Ovarian tissue that was frozen a decade ago was implanted last week in a 25-year-old cancer survivor who hopes that reviving the tissue from suspended animation will allow her to start a family.
The procedure – which involves myriad disciplines in medicine, cell biology and surgery – is known as an ovarian transplant and was performed at NYU Winthrop Hospital in Mineola, marking a series of “firsts.”
It was the first ovarian transplant on Long Island, the first performed anywhere on an outpatient basis and the first such transplant to involve a surgical robot.
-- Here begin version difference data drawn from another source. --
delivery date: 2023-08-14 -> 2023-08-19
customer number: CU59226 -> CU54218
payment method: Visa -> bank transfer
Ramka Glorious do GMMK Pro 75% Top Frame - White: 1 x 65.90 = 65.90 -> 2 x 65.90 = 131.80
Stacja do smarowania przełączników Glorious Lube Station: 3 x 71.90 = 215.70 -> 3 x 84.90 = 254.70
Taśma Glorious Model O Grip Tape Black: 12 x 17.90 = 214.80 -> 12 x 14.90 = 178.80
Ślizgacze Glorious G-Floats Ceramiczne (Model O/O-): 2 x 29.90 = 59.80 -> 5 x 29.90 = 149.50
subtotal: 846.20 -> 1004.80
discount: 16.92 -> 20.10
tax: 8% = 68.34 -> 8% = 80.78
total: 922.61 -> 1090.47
A team accomplished the two-hour procedure recently, led by Dr. Kutluk Oktay, the surgeon-scientist who was the first in the world to perform the technique nearly two decades ago at New York Methodist Hospital in Brooklyn, now part of the NewYork-Presbyterian Regional Hospital network. This time around, the multi-armed Da Vinci surgical robot was instrumental in the transplant.
“I developed the procedure and my first case was in 1999; it was published in the New England Journal of Medicine,” said Oktay, an attending physician at NYU Winthrop and a leading expert in the field of fertility preservation. He also is a professor of obstetrics, gynecology and reproductive sciences at Yale University School of Medicine.
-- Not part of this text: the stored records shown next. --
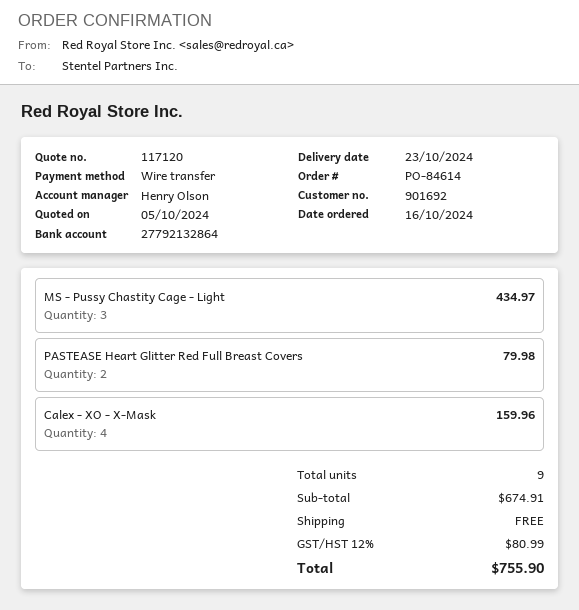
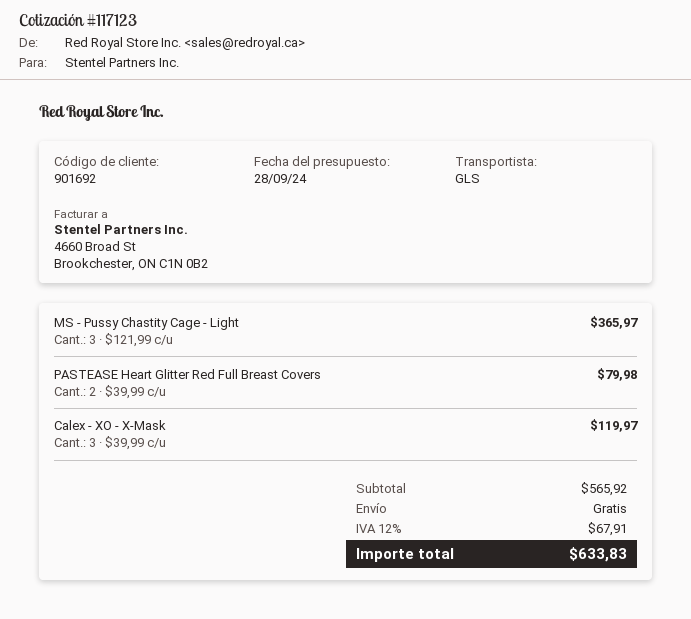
quote number: 117120 -> 117123
quote date: 2024-10-05 -> 2024-09-28
MS - Pussy Chastity Cage - Light: 3 for 434.97 -> 3 for 365.97
Calex - XO - X-Mask: 4 for 159.96 -> 3 for 119.97
subtotal: 674.91 -> 565.92
tax: 12% = 80.99 -> 12% = 67.91
total: 755.90 -> 633.83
He studied with scientific teams in this country and abroad to create a method of preserving fertility for young women diagnosed with cancer and at risk of never having children. Harsh cancer therapies induce menopause, and hence infertility.
The good news: About 90 babies have been born via ovarian transplants since the early 2000s.
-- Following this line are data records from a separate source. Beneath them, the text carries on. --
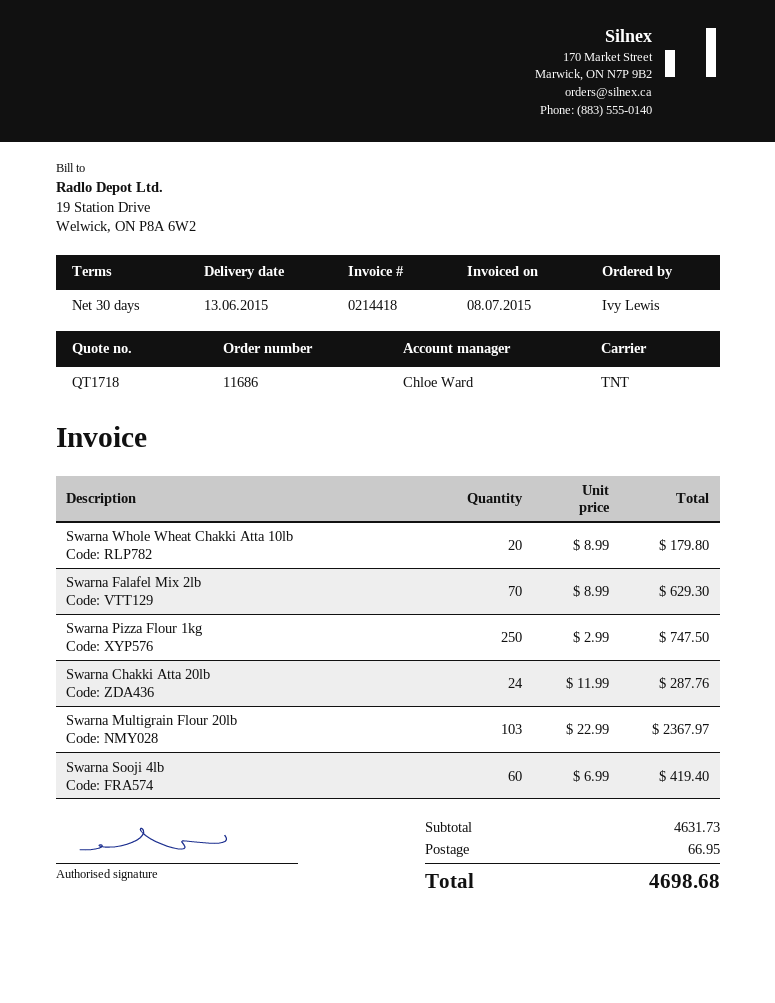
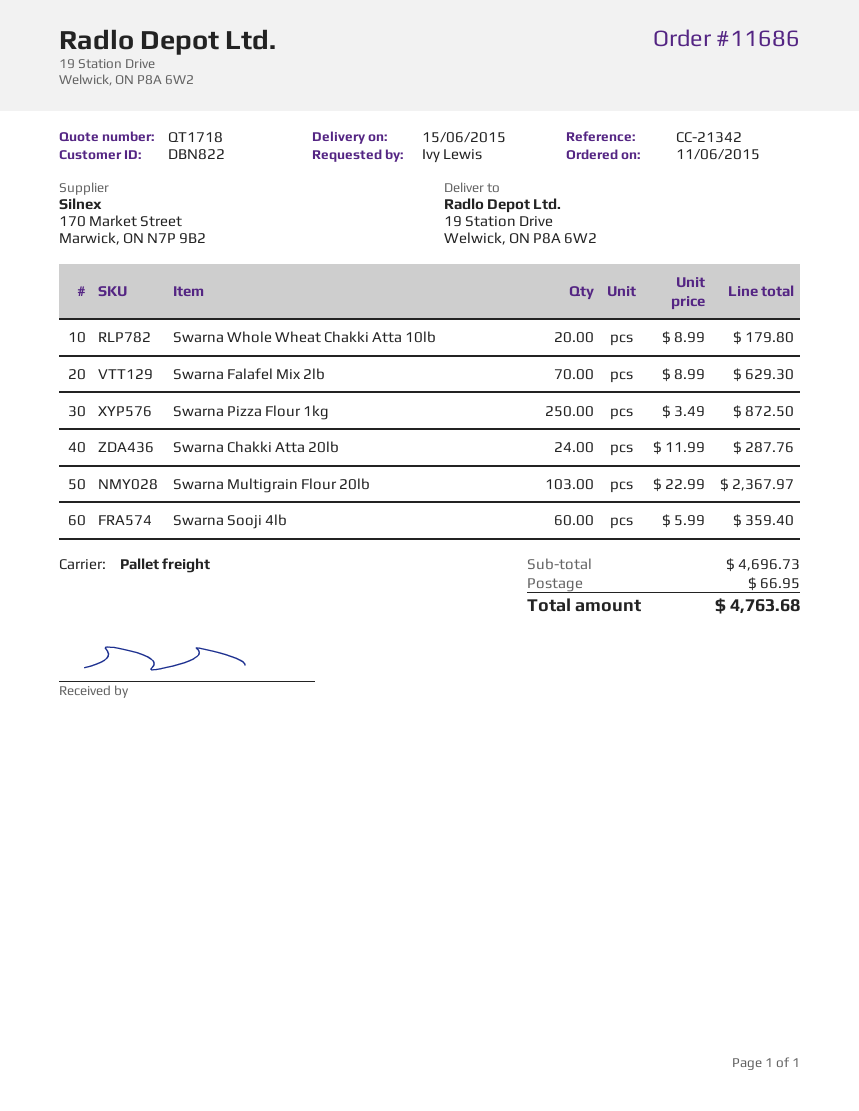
delivery date: 2015-06-13 -> 2015-06-15
shipping method: TNT -> pallet freight
Swarna Pizza Flour 1kg: 250 x 2.99 = 747.50 -> 250 x 3.49 = 872.50
Swarna Sooji 4lb: 60 x 6.99 = 419.40 -> 60 x 5.99 = 359.40
subtotal: 4631.73 -> 4696.73
total: 4698.68 -> 4763.68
Oktay’s patient at NYU Winthrop, whom he has known since 2007, did not want to disclose her name. But she gave her doctor permission to convey highlights of her long and arduous medical journey.
“She was diagnosed with leukemia when she was 15, which required a bone marrow transplant. Patients receive huge doses of chemo and radiation, which can wipe out all of the eggs,” Oktay said. “Prior to her leukemia treatment, I removed one of her ovaries, which contained all of the immature eggs at that time.”
Ovaries are twin reproductive organs, each about the size of a walnut, that produce ova, or egg cells. Each egg cell possesses 23 chromosomes, which is the maternal half of a baby’s full genetic dowry of 46. Each parent donates 23 at the moment of conception.
In 2007, key portions of the patient’s surgically removed ovary were finely cut into what the doctor described as 15 to 20 “slivers” – super-thin grafts of ovarian tissue that were preserved by freezing .
Each graft, Oktay explained, was treated with the cryoprotective agent dimethyl sulfoxide, or DMSO, which prevents crystal formation in cells. Left untreated, ice crystals would form and puncture the cells, rendering them useless.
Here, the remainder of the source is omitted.